February 11, 2006
The North, the South, and God
By Ross
Douthat
The Civil War
was Christendom’s last religious war. Not the last war in
which both combatants invoked the blessings of the Christian God
but the last in which so many people on both sides believed themselves
to be dying not only for blood and soil or treaty obligations, but
for a point of Christian principle. If the North had the better
of the argument over whether Christianity demanded slavery’s
end, Southerners had perhaps more fervor in their conviction that
it didn’t. And both sides saw their work as a correction of
America’s insufficiently religious founding — the North
implicitly, in its faith-infused campaign to wipe out the original
sin of slaveholding; the South explicitly, to the point of appealing
to “the favor and guidance of Almighty God” in its refashioned
Constitution, correcting the error of the “deists and atheists”
who wrote the original.
The North
won the war, but both sides saw their hopes at least partially
fulfilled.
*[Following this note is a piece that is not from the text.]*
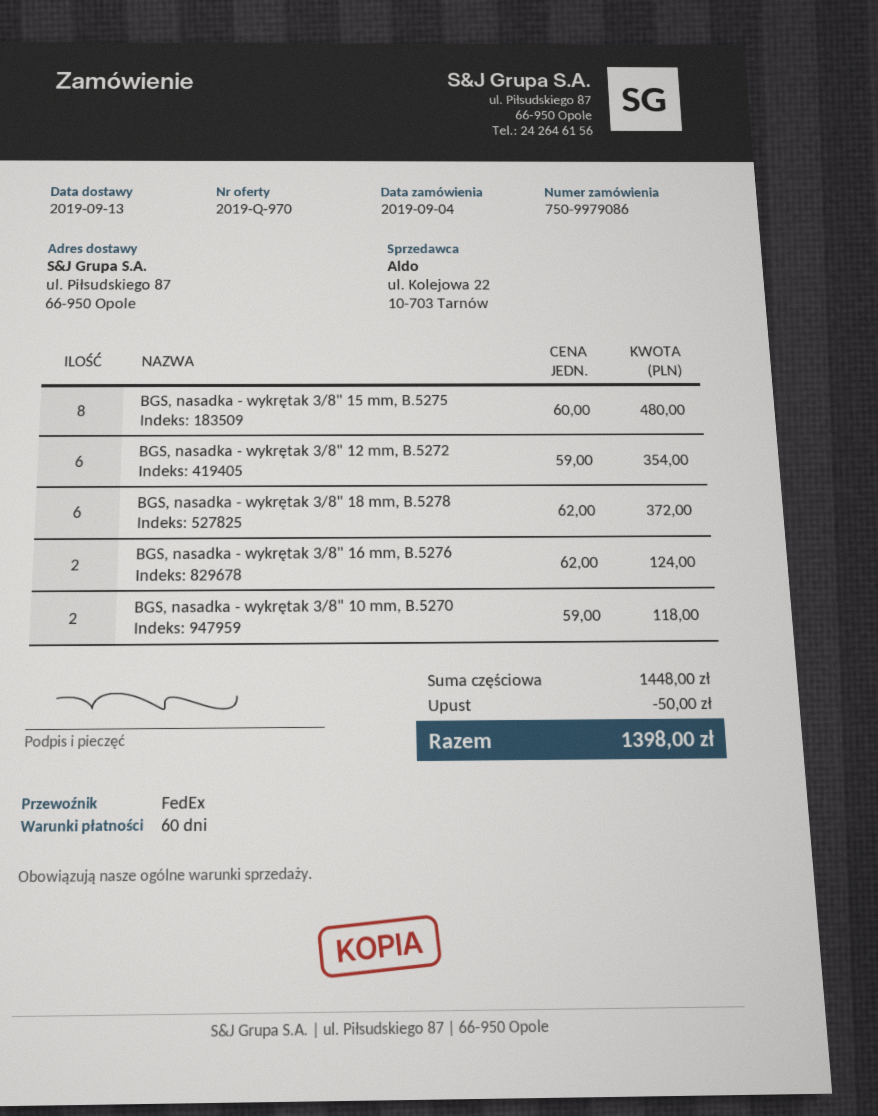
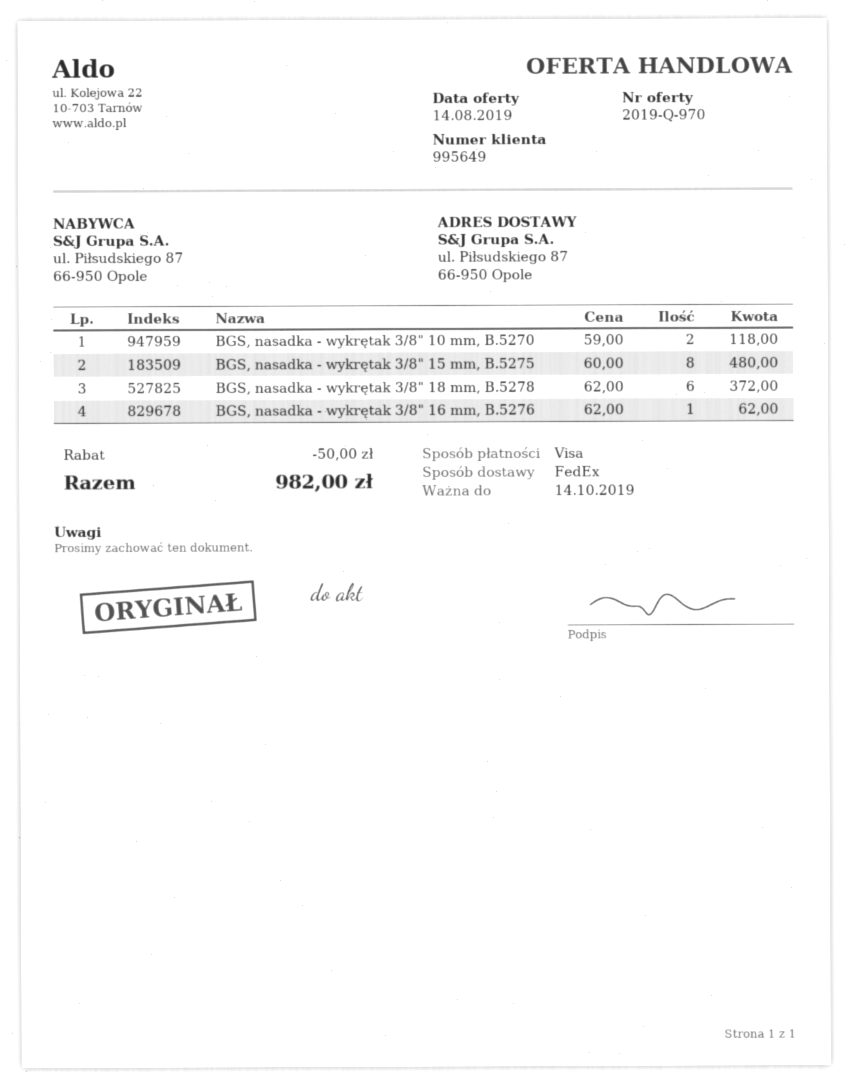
BGS, nasadka - wykrętak 3/8" 12 mm, B.5272: 6 x 59.00 = 354.00 -> none
BGS, nasadka - wykrętak 3/8" 16 mm, B.5276: 2 x 62.00 = 124.00 -> 1 x 62.00 = 62.00
total: 1398.00 -> 982.00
Slavery was ended, but the religious rebirth that the
South had sought was accomplished as well, albeit perhaps not
in the fashion Southerners had prayed for. America was refounded,
in a sense, and the second founding was more theological than
the first, explicitly defining America as a God-chosen people,
a new Israel that like its predecessors embodied humanity’s
hope and history’s redemption. In the political theology
of Abraham Lincoln’s Second Inaugural, and in the civic
religion he helped inspire, America is both the longed-for messiah
and the humanity he came to judge and save: We were chastised
by a just God for our sins, the better to rise to save the world.
The rhetoric
worked, the theology took hold, and as a result Americans tend
to see the Civil War through a Lincolnian glass, brightly —
with malice toward none and charity for all, and with equal affection
for righteous Yanks and noble Rebs, both sides dying that we might
all be free. There is grandeur in this view, but dishonesty as
well — and not only because it long allowed the South to
wallow in nostalgia and the North in triumphalism while the work
of emancipation was left half-done. It also allowed the national
memory to elide the specific excesses of the Civil War. The judgment
of the Lord may have come upon the United States in the 1860s,
as Lincoln had it, but there were many individual judgments as
well, which set homes ablaze, sent soldiers to certain death,
tolerated rape and murder, and abandoned prisoners of war to hellish
concentration camps. The time for recriminations is long past,
but the time for an accounting isn’t.
Such an accounting
is what the Yale historian Harry S. Stout attempts in his Upon
the Altar of the Nation: A Moral History of the Civil War,
which takes up the question of wartime justice — not the
ultimate justice of the North’s cause or the South’s,
but the more immediate day-to-day concerns of orders given, raids
carried out, and atrocities committed. It takes up, as well, the
question of how leaders on both sides dealt with issues of jus
in bello and whether, in the heat of the bloodiest war in
American history, there were any people willing to take a dispassionate
view of the conflict, to speak out against their own side’s
abuses, and to question the assumption that God was entirely on
one side or the other.
The answer,
to Stout’s seeming surprise though probably not the reader’s,
is almost universally no. The religious language of the war, in
particular, was nearly always the language of the jeremiad, in
which God guarantees victory to the righteous and ruin to their
enemies, and battlefield success is linked to piety and failure
to apostasy. The preachers of the Civil War era, North and South,
were light-years removed from the presumption toward pacifism
that dominates contemporary religious discourse, and nearly every
pulpit — as Stout demonstrates in often-exhaustive detail
— rang with appeals to heaven for victory and with assurances
that God smiled on the preservation of the Union or its dissolution,
the abolition of slavery or its extension to the Pacific.
Stout calls
this the “cultural captivity of the churches,” and
it’s one of the major themes of the book, returned to repeatedly
as the war — and his account of it, which recapitulates
at unnecessary length the work of previous historians —
drags on and the North’s jeremiads grow more confident,
the South’s more desperate and apocalyptic. A second theme
is the brutal reality that these jeremiads ignored, both the specific
war crimes — rapine and murder, the inhumane conditions
in both Confederate and Union prisons, the criminal stupidity
of the commanders who sent men to die at Marye’s Heights
and Gettysburg and Cold Harbor — and the general policies
that made them possible. In particular, Stout trains his fire
on Lincoln’s decision to abandon the old West Point code
of military conduct in favor of a more latitudinarian policy,
one that countenanced seizing civilian property and destroying
civilian homes. This willingness to expand the war beyond the
battlefield, he argues, and the Confederate willingness to respond
in kind, marked the beginning of the modern concept of total war.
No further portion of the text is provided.